Crimes Invisíveis

Treze anos depois de "Paris Texas", Wim Wenders regressou à América e à música de Ry Cooder. O filme anterior chegava como momento epifânico, de renascimento - constituía-se nesse filme uma família - de uma obra em estado, que parecia terminal, de amargura e impotência. Foi um "tour de force", alimentou Wenders durante algum tempo. Agora, em cinemascope, e com um telescópio por câmara, o cineasta partiu para Los Angeles. Podia esperar-se outro fôlego. Não aconteceu. Wenders vem entoando há algum tempo a mesma ladainha: detecta vírus, "doenças", sintomas e sinais de mal estar, e de seguida avança com hipóteses de "cura". Para a "doença das imagens", por exemplo, descobriu a "cura das histórias" (isso deu para "As Asas do Desejo"; "Até ao Fim do Mundo"; "Tão Longe, Tão Perto"). O que é contraditório é que a procura de renovação é feita sempre com um olhar "contaminado", derrotado. Em "Crimes Invisíveis", o habitual programa de Wenders sobre o poder das imagens faz um "zoom" sobre a violência. A questão é esta: de tanto baralhar para voltar a dar de novo, de tanto querer chegar mais perto, não se arrisca Wenders a filmar só o vazio? "Crimes Invisíveis" começa numa vila de Beverly Hills como se fosse um filme de ficção científica e depois transforma-se em "thriller" e em qualquer dos casos habita a frieza do filme de tese: há um produtor cinematográfico (Bill Pullman) que faz do medo e da violência o seu trabalho, e que vai sentir na própria pele aquilo que produz em imagens; e há um especialista em informática da NASA (Gabriel Byrne) que em vez de olhar para as estrelas aponta as câmaras para baixo para controlar as manifestações de violência em LA. Todos vão ser afectados pelos actos que desencadeiam; e nem os bem intencionados se livram de causarem a devastação.
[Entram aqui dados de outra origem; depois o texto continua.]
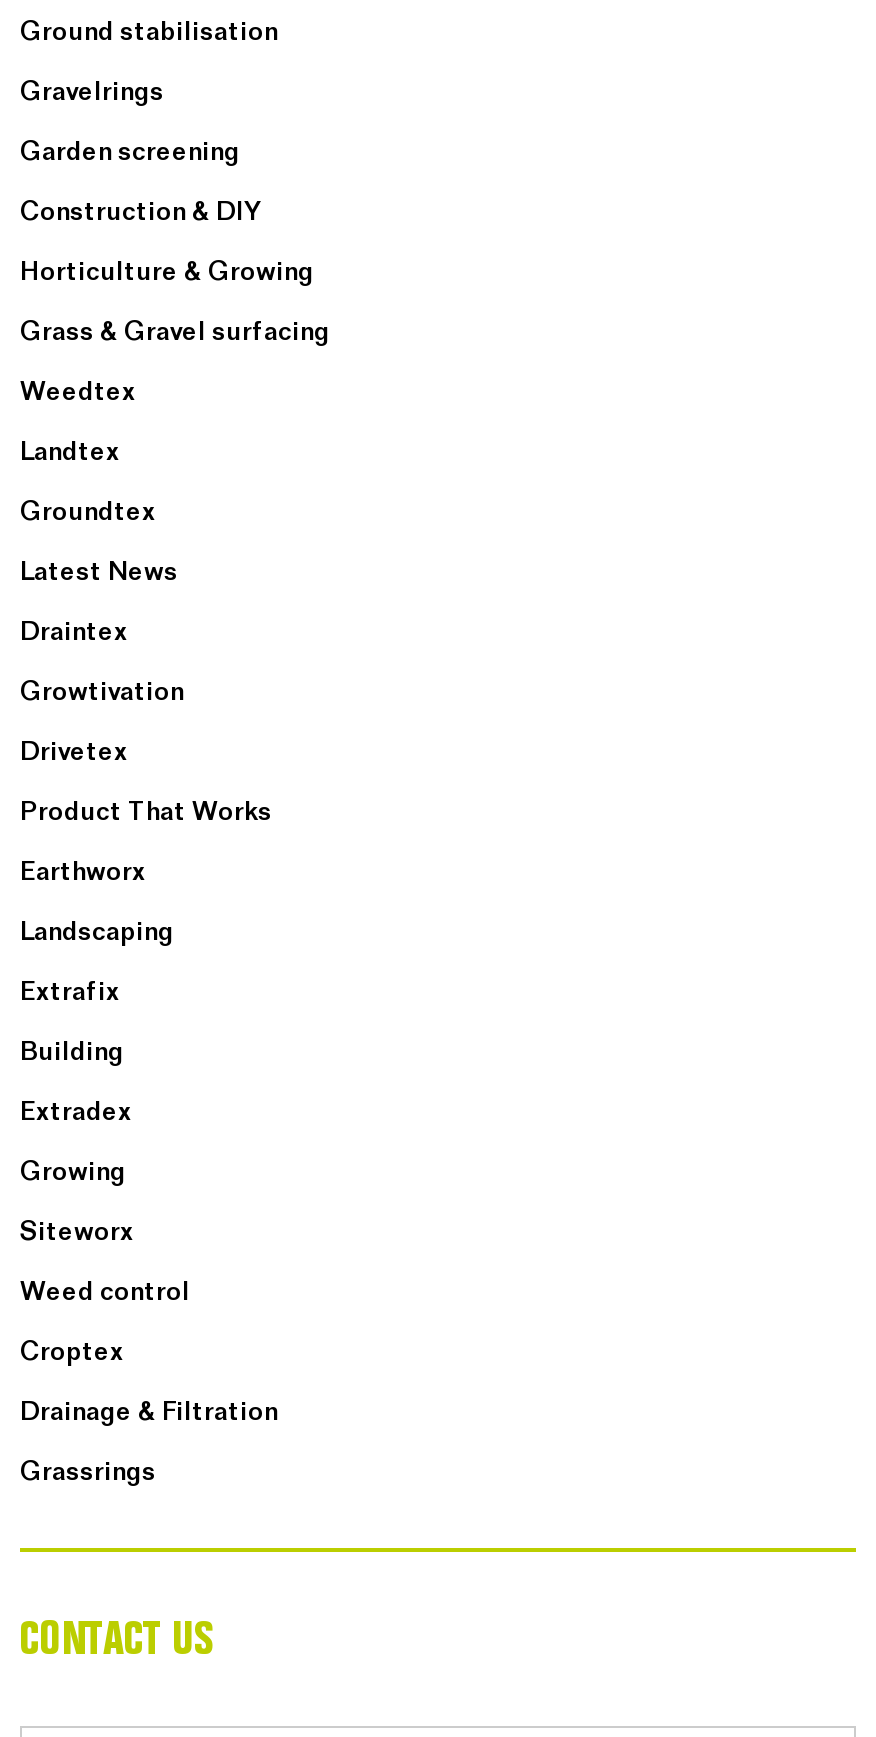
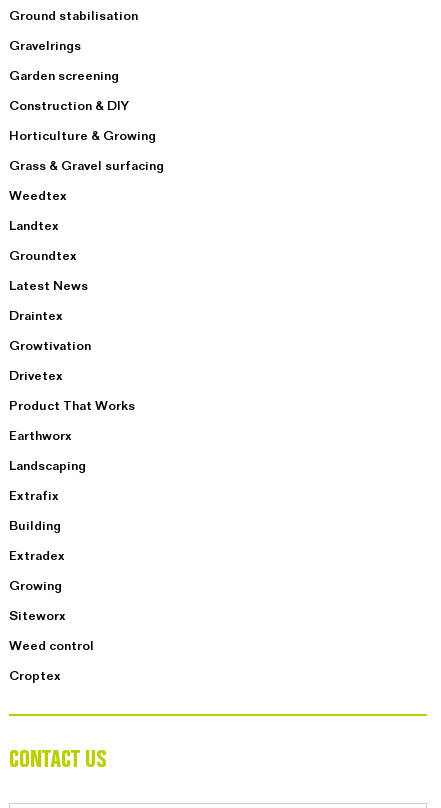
- Drainage & Filtration
- Grassrings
O que Wenders quer dizer, como um oráculo, é que a violência não vai acabar - ela até tem uma relação profícua com o cinema; ele, por exemplo, é fã de "Taxi Driver". O que deve acabar - The End of Violence", título original - é a violência que não é "humana", aquela que é "desonesta", que é efeito especial. Mas onde é que estão os corpos "humanos"? Não há personagens, há apenas actores - todos razoavelmente frígidos, como Bill Pullman ou Andie McDowell. E são anjos caídos, que se oferecem como invólucros das ideias; ou como naturezas mortas de um quadro vivo ("Nighthawks", de Edward Hopper, é reproduzido). O tom é beato, puritano, asséptico.